I'd be a bit iffy on this pedigree due to the linebreeding on Dallas, R-Man (Dallas' sire), and Jag of Fran Jo


----------



## cliffson1 (Sep 2, 2006)

So what will line breeding on these dogs strengthen/lessen.?...I am not familiar with the traits of these dogs except for gaiting.


----------



## Xeph (Jun 19, 2005)

> So what will line breeding on these dogs strengthen/lessen.?


Health is an issue.

Dallas died of a stroke at 10
R-Man had a "mysterious" death that was never divulged
Jag passed at around ten (possibly younger)


----------



## wolfstraum (May 2, 2003)

are the ASL show breeders doing the same thing with Dallas that they did with Lance of Fran Jo??

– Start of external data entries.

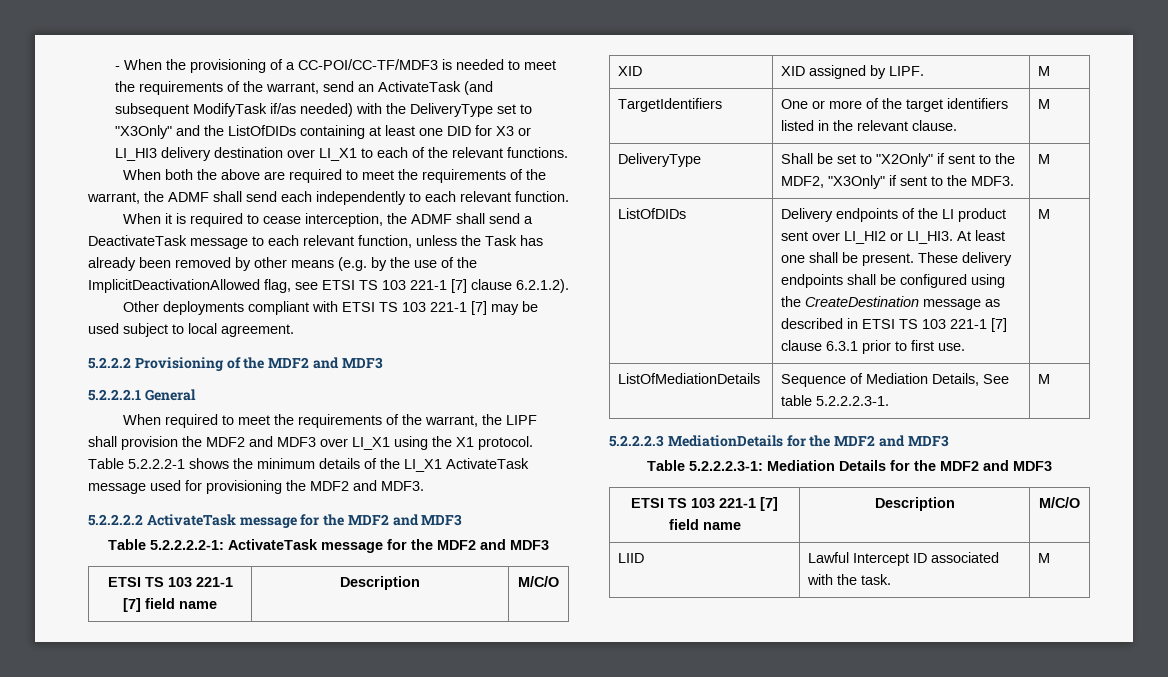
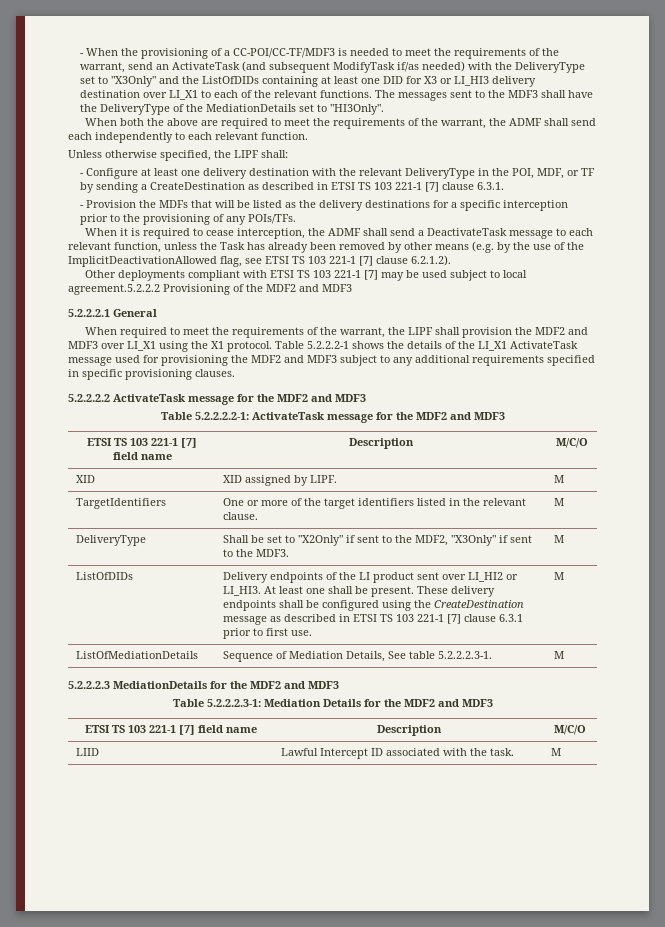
+ The messages sent to the MDF3 shall have the DeliveryType of the MediationDetails set to "HI3Only".
+ Unless otherwise specified, the LIPF shall:
+ - Configure at least one delivery destination with the relevant DeliveryType in the POI, MDF, or TF by sending a CreateDestination as described in ETSI TS 103 221-1 [7] clause 6.3.1.
+ - Provision the MDFs that will be listed as the delivery destinations for a specific interception prior to the provisioning of any POIs/TFs.
- Other deployments compliant with ETSI TS 103 221-1 [7] may be used subject to local agreement.
- 5.2.2.2 Provisioning of the MDF2 and MDF3
+ Other deployments compliant with ETSI TS 103 221-1 [7] may be used subject to local agreement.5.2.2.2 Provisioning of the MDF2 and MDF3
- Table 5.2.2.2-1 shows the minimum details of the LI_X1 ActivateTask message used for provisioning the MDF2 and MDF3.
+ Table 5.2.2.2-1 shows the details of the LI_X1 ActivateTask message used for provisioning the MDF2 and MDF3 subject to any additional requirements specified in specific provisioning clauses.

Tried to look up a pedigree of an ASL - it is so annoying that you can't rely on litter letters LOL LOL

the line breeding on this pedigree is a bit heavy no matter what the lines...

Lee


----------



## Xeph (Jun 19, 2005)

> are the ASL show breeders doing the same thing with Dallas that they did with Lance of Fran Jo??


Pretty much.

I am happy to say I have two Dallas free girls in my house.



> the line breeding on this pedigree is a bit heavy no matter what the lines...


I agree


----------



## Andaka (Jun 29, 2003)

Rollins bloated (although he lived) in 2006. Calvin and Aries are full brothers although from different litters. The Tazzman dogs are from Canada, and therefore "might" not show up in the OFA databaase.


----------